The UK has quickly blamed the journalists that created the cruel headlines, the ones they’re now so keen to wipe from both their publication and portfolio. But, without an appetite or audience – would these grotesque stories really exist? The newspapers that thrive in the creation of these stories to ITV, (who will inevitably produce a tear-inducing biopic named Caroline: My Struggle) are in no way blameless, but I suppose the uncomfortable truth is that while a snowflake can’t be blamed for an avalanche, there was a now-silent audience to Caroline’s public shame.
It was us.
So, on the same day that Twitter frantically types “be kind”, Jameela Jamil is harassed for her own activism. The same journalists that christened Caroline’s career ‘Flack, Back and Sack’ now mourn her deeply, citing her kindness and joy. Aspects of her personality that were, only a week ago, cast aside. And, as I scroll through the condolences, the same people who declare that a woman (who was rude on a plane) should burn in hell frantically comment that if “everyone could judge a little less – the world would be a better place”.
“I, personally, no longer take part in the ecstatic public condemnation of people unless they’ve committed a transgression that has an actual victim, and even then not as much as I probably should. I miss the fun a little. But it feels like when I became a vegetarian. I missed the steak, although not as much as I’d anticipated, yet, I could no longer ignore the slaughterhouse.”
― Jon Ronson, So You’ve Been Publicly Shamed
While I agree that tabloid media should be under much more scrutiny, we only need to cast our minds back to the death of Amy Winehouse to see that very little has changed in the way women’s indiscretions are treated. That a more insidious form of shaming is doused on women, leaving them gasping for air as they try to regain their footing. And, this doesn’t even take into account the more fervent attacks on Black women or women of colour. But, in a modern-day form of the bystander effect, it seems so many of us are keen to be on the right side of an argument, we ignore the blindly obvious repercussions that exist around debating another human’s morality.
Just like David Mitchell said in his infamous sketch about a group of soldiers who come to realise that they’re on the wrong side of the war – “Are we, in fact, the bad guys?” – it’s strange to realise that, in the quest to right wrongs, someone must always be the villain.
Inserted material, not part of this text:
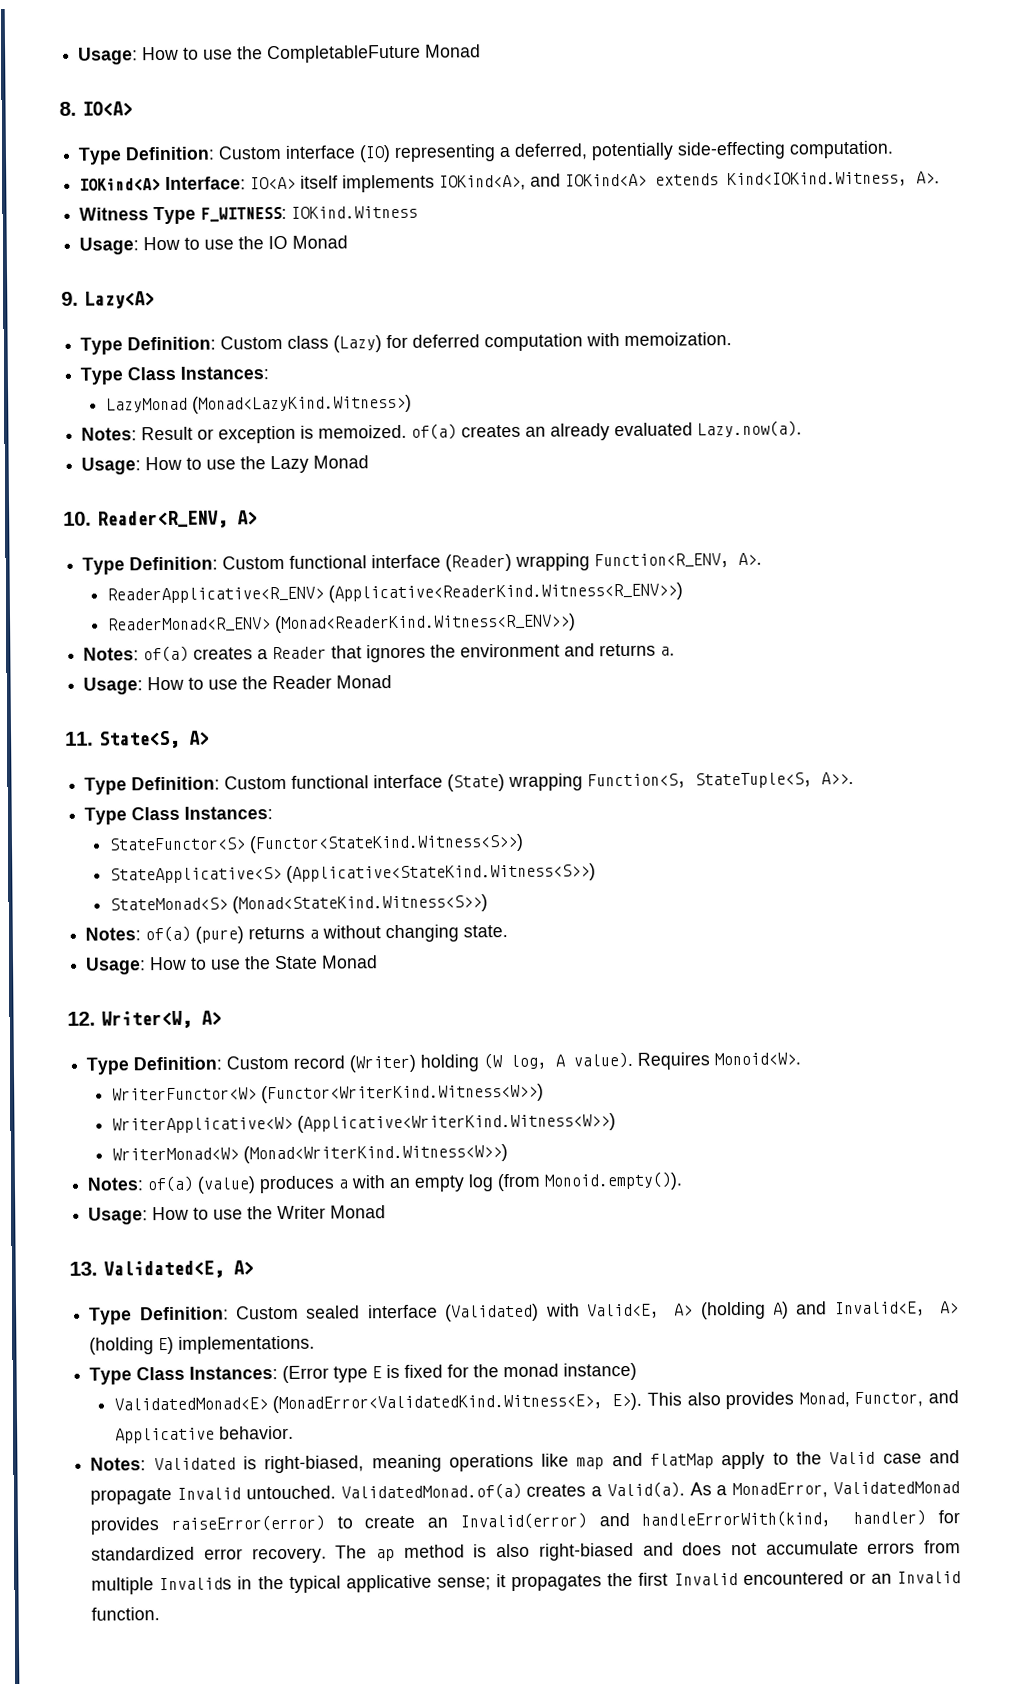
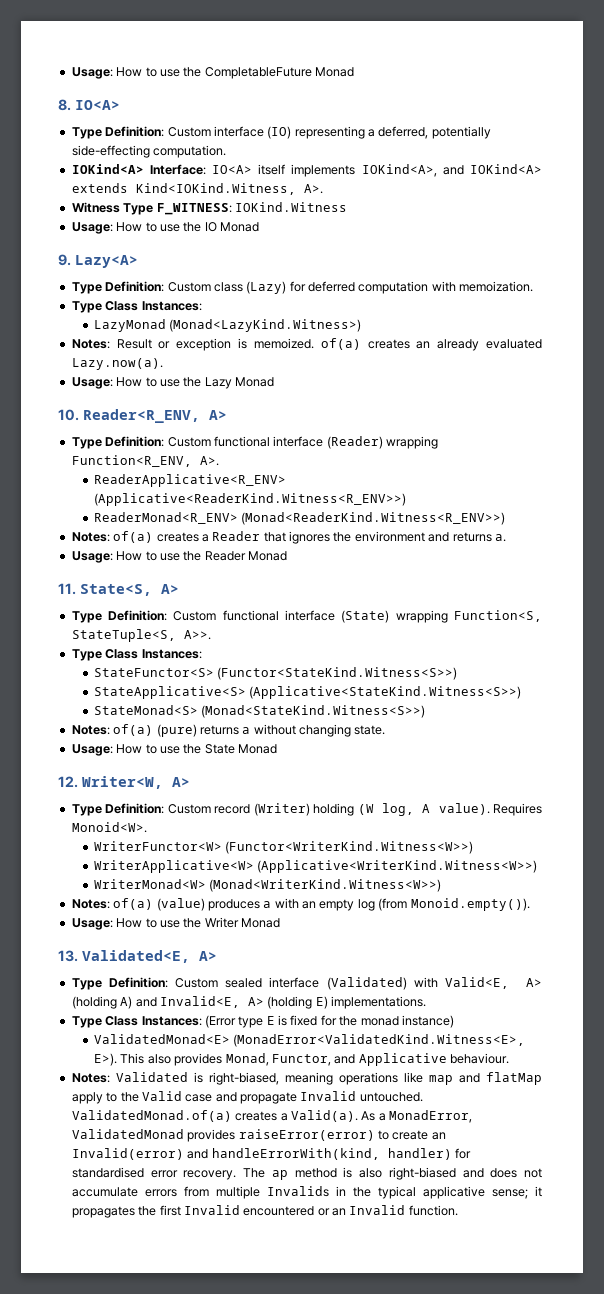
- ValidatedMonad<E> (MonadError<ValidatedKind.Witness<E>, E>). This also provides Monad, Functor, and Applicative behavior.
+ ValidatedMonad<E> (MonadError<ValidatedKind.Witness<E>, E>). This also provides Monad, Functor, and Applicative behaviour.
- As a MonadError, ValidatedMonad provides raiseError(error) to create an Invalid(error) and handleErrorWith(kind, handler) for standardized error recovery.
+ As a MonadError, ValidatedMonad provides raiseError(error) to create an Invalid(error) and handleErrorWith(kind, handler) for standardised error recovery.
When I recall my own embarrassing moments and missteps, I try to imagine them splashed across the front page of The Sun. What if the moments that play out in my head., were to become public in nature? Rather than the source of a far more private embarrassment? I feel an icy dread at the very idea of someone else writing my narrative without understanding the context, knowing all the while that if someone understood the circumstances, they too might empathise with my story.
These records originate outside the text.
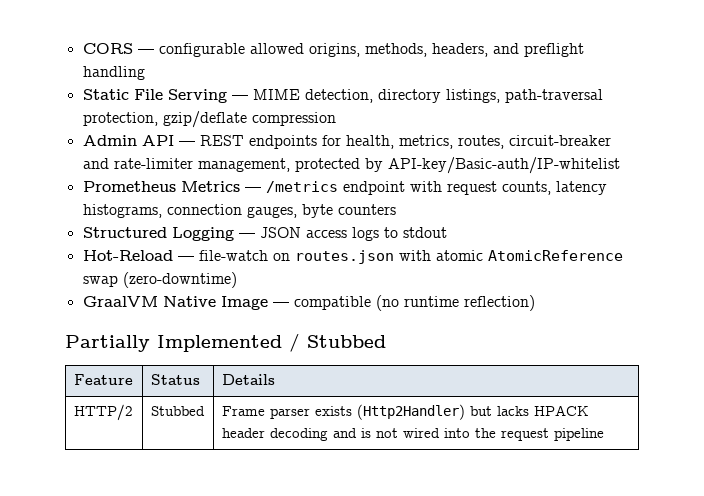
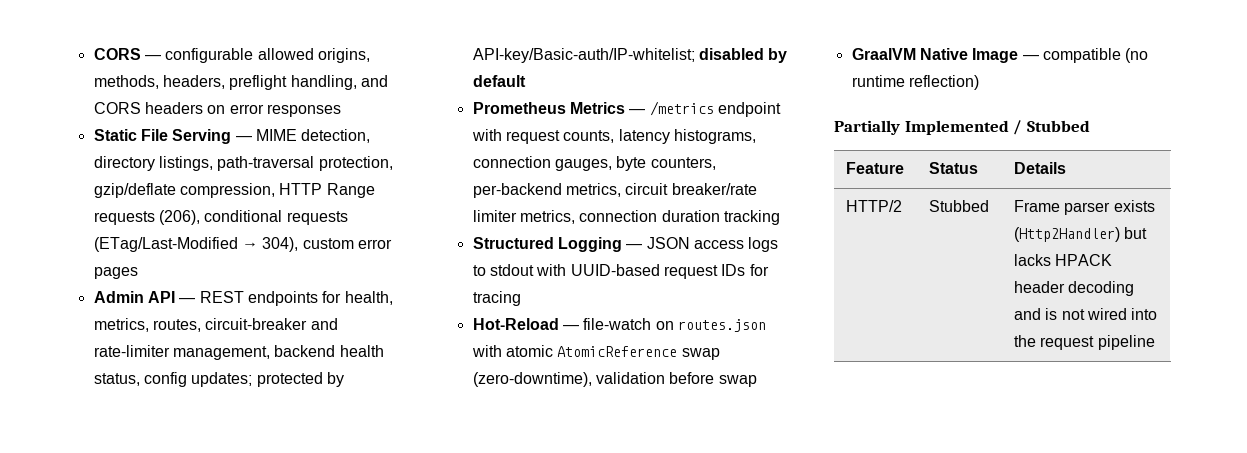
- CORS — configurable allowed origins, methods, headers, and preflight handling
+ CORS — configurable allowed origins, methods, headers, preflight handling, and CORS headers on error responses
- Static File Serving — MIME detection, directory listings, path-traversal protection, gzip/deflate compression
+ Static File Serving — MIME detection, directory listings, path-traversal protection, gzip/deflate compression, HTTP Range requests (206), conditional requests (ETag/Last-Modified → 304), custom error pages
- Admin API — REST endpoints for health, metrics, routes, circuit-breaker and rate-limiter management, protected by API-key/Basic-auth/IP-whitelist
+ Admin API — REST endpoints for health, metrics, routes, circuit-breaker and rate-limiter management, backend health status, config updates; protected by API-key/Basic-auth/IP-whitelist; disabled by default
- Prometheus Metrics — /metrics endpoint with request counts, latency histograms, connection gauges, byte counters
+ Prometheus Metrics — /metrics endpoint with request counts, latency histograms, connection gauges, byte counters, per-backend metrics, circuit breaker/rate limiter metrics, connection duration tracking
- Structured Logging — JSON access logs to stdout
+ Structured Logging — JSON access logs to stdout with UUID-based request IDs for tracing
- Hot-Reload — file-watch on routes.json with atomic AtomicReference swap (zero-downtime)
+ Hot-Reload — file-watch on routes.json with atomic AtomicReference swap (zero-downtime), validation before swap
So, as I stare at Caroline’s Instagram page, a strange place knowing she’s no longer here to comment or contribute to the narrative that we create for her, I read her plea for kindness. Her words, now impossible to absorb without a harrowing veil of poignancy.
But, most of all, I note that the strangers online feel the weight of her shame. And, just like me, they can’t help but see themselves in her.